--- START ---

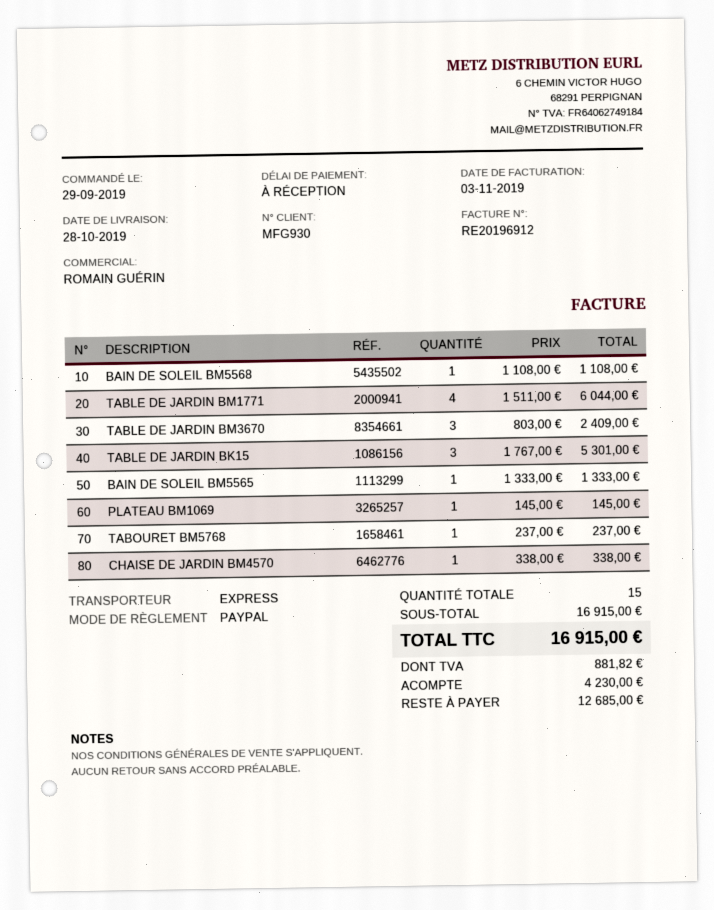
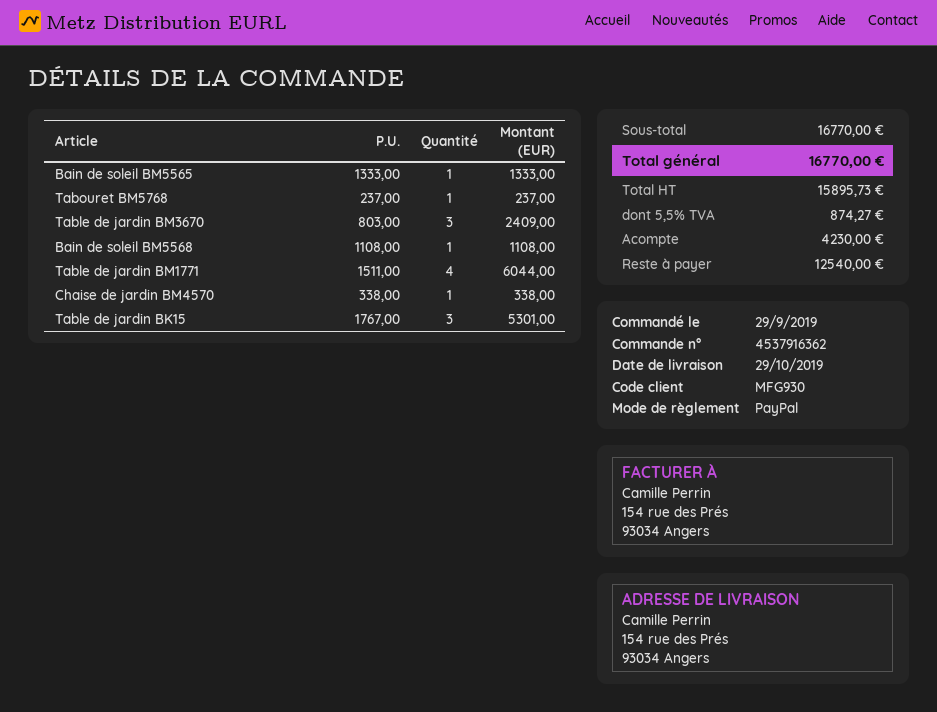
delivery date: 2019-10-28 -> 2019-10-29
PLATEAU BM1069: 1 x 145.00 = 145.00 -> none
subtotal: 16915.00 -> 16770.00
tax: 881.82 -> 874.27
total: 16915.00 -> 16770.00
balance: 12685.00 -> 12540.00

--- END ---

* Assigned task *
Starting at the line that contains "PLATEAU BM1069: 1 x 145.00 = 145.00 -> none", repeat each line exactly through the last one in the listing. Include both of those lines and nothing more.

* Exercise answer *
PLATEAU BM1069: 1 x 145.00 = 145.00 -> none
subtotal: 16915.00 -> 16770.00
tax: 881.82 -> 874.27
total: 16915.00 -> 16770.00
balance: 12685.00 -> 12540.00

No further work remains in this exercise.